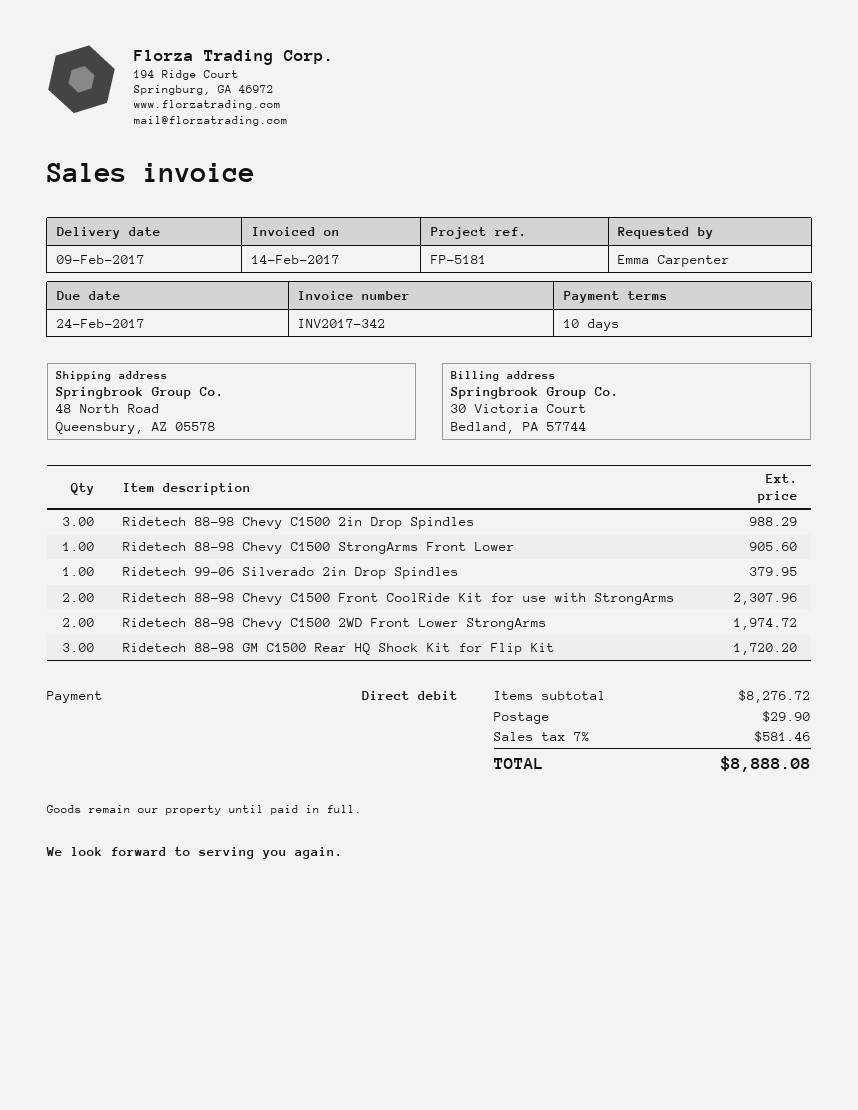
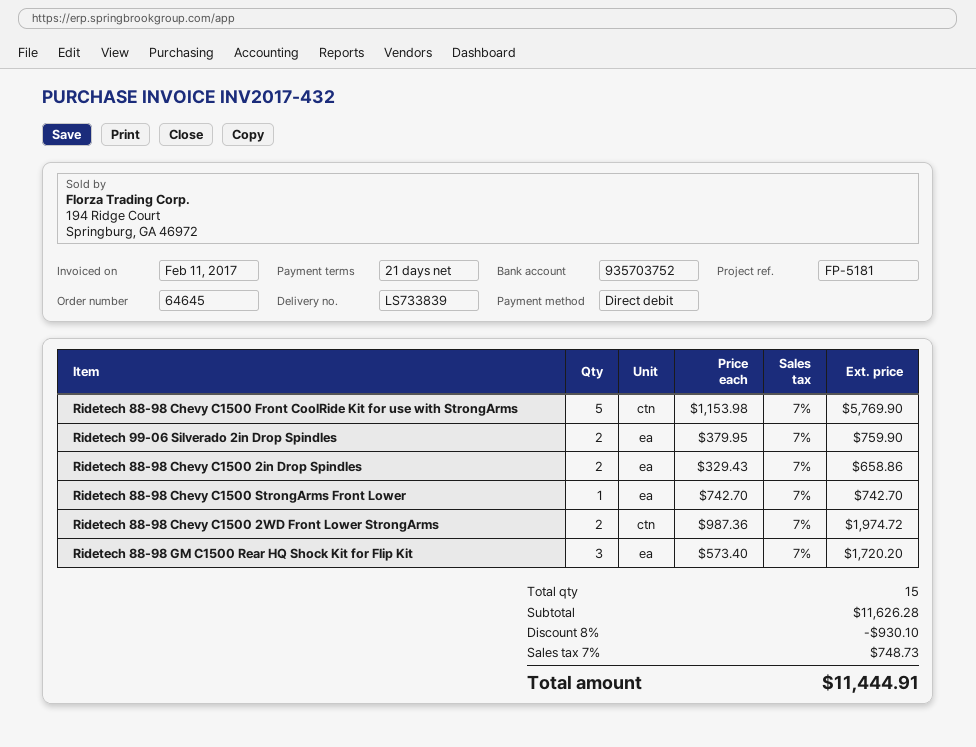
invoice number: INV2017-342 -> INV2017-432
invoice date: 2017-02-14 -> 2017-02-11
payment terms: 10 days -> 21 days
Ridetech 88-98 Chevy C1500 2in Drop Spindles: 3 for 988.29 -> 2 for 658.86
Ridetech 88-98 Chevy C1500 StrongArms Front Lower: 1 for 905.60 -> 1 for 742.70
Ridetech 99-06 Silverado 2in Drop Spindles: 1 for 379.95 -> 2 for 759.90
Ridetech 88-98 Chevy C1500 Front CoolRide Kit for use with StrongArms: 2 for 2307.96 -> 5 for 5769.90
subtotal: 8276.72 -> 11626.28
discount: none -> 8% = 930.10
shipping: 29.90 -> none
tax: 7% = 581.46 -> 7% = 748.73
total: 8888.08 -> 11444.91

........

Leave out the pictures and retype the rest of the entries exactly.

invoice number: INV2017-342 -> INV2017-432
invoice date: 2017-02-14 -> 2017-02-11
payment terms: 10 days -> 21 days
Ridetech 88-98 Chevy C1500 2in Drop Spindles: 3 for 988.29 -> 2 for 658.86
Ridetech 88-98 Chevy C1500 StrongArms Front Lower: 1 for 905.60 -> 1 for 742.70
Ridetech 99-06 Silverado 2in Drop Spindles: 1 for 379.95 -> 2 for 759.90
Ridetech 88-98 Chevy C1500 Front CoolRide Kit for use with StrongArms: 2 for 2307.96 -> 5 for 5769.90
subtotal: 8276.72 -> 11626.28
discount: none -> 8% = 930.10
shipping: 29.90 -> none
tax: 7% = 581.46 -> 7% = 748.73
total: 8888.08 -> 11444.91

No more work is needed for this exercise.